I thought of two possible solutions, both of which may be ood/bad
ideas: I don’t know because I am too new to rails at this point :slight_smile:
(1) Create a UserBase class that is the model created by the
acts_as_authenticated generator. From there, I can use polymorphism
and STI to derive Workers and Companies, each with their own unique
properties, but sharing the common authentication stuff.
(2) Trying to generate seperate models using the acts_as_auth
generator.

I really would appreciate some guidance here. Obviously, Workers and
Companies should only be allowed to access the resources of the site
permissible to each. However, using before_filter :login_required
doesn’t seem to be able to specify which model requires
authentication.

Maybe acts_as_auth isn’t the best solution, but I have no idea. Maybe
I should roll my own based on the example code from “Rails Recipes”,
as I need both authentication and resource authorization; I just
didn’t want to reinvent the wheel.

Thanks for any suggestions.
-Chris

If Worker and Company have a fairly similar set of fields, then STI
can certainly make sense.
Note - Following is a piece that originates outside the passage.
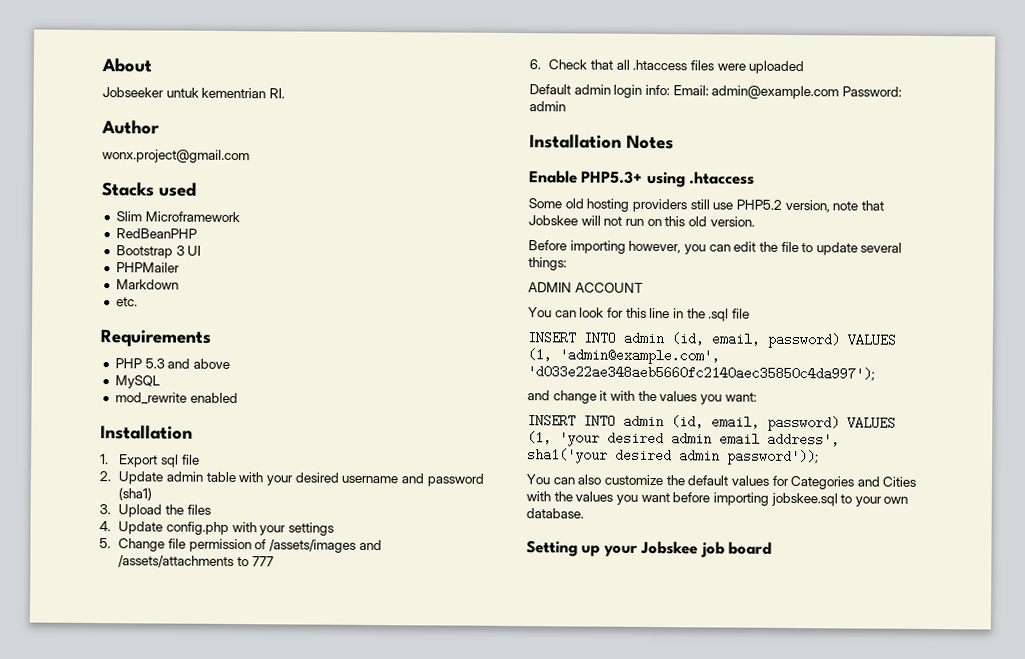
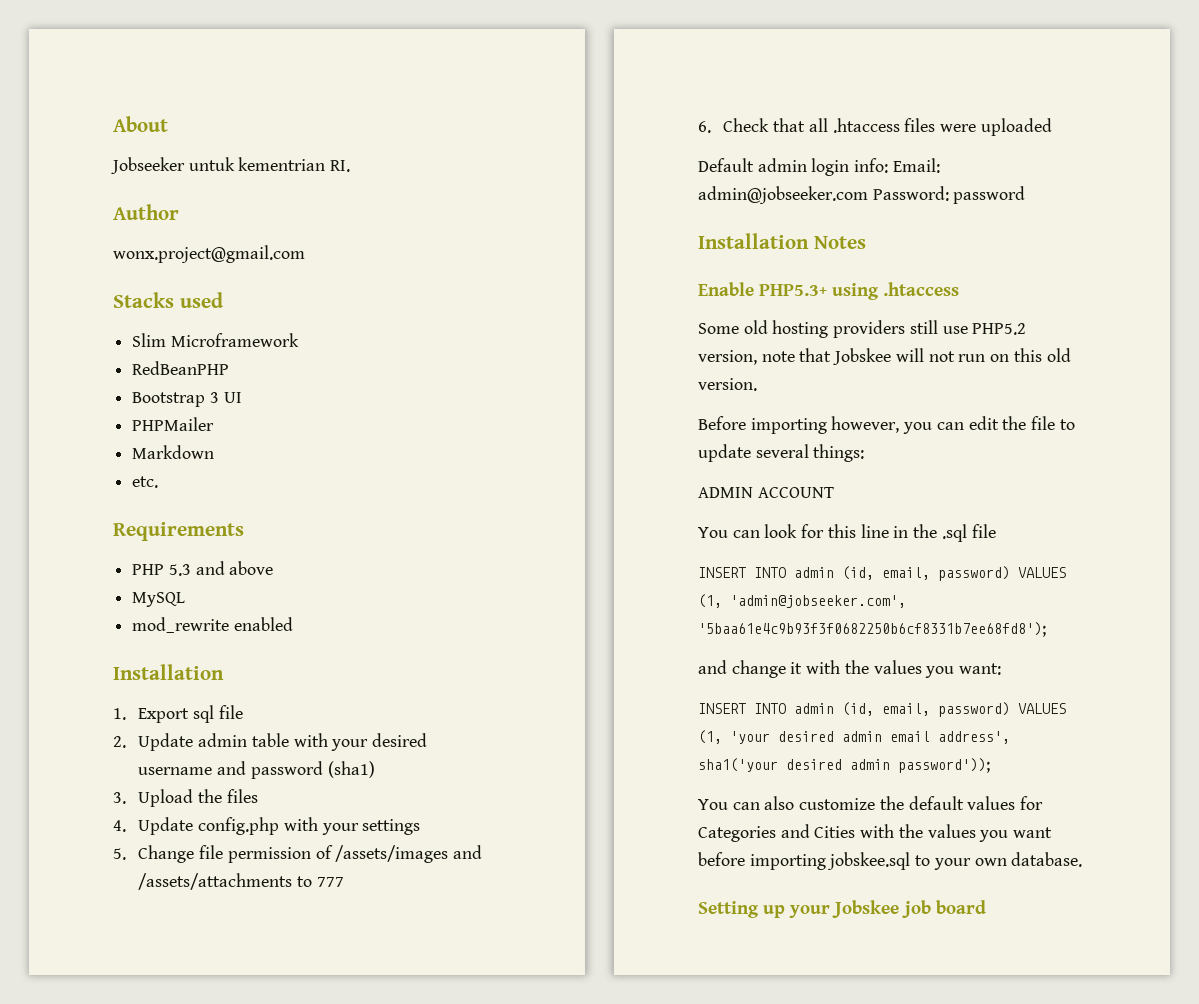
[711,85,902,100] [529,101,566,112] admin@example.com Password: admin -> [698,186,1026,204] admin@jobseeker.com Password: password
[559,348,720,365] [527,365,875,381] 'admin@example.com', 'd033e22ae348aeb5660fc2140aec35850c4da997'); -> [730,595,906,608] [698,622,1046,637] 'admin@jobseeker.com', '5baa61e4c9b93f3f0682250b6cf8331b7ee68fd8');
If they are fairly different, you could
make sure they each have the required fields (login, password) and
put the authentication code into a module that you include into each
class.

Remember that login_required calls the authorized method as one of
the last things it does to return whether the login was successful.
So, in your different controllers you can create a custom authorized
method that then checks some aspect of the object returned by
current_user (such as its class or whether it responds to a
particular method).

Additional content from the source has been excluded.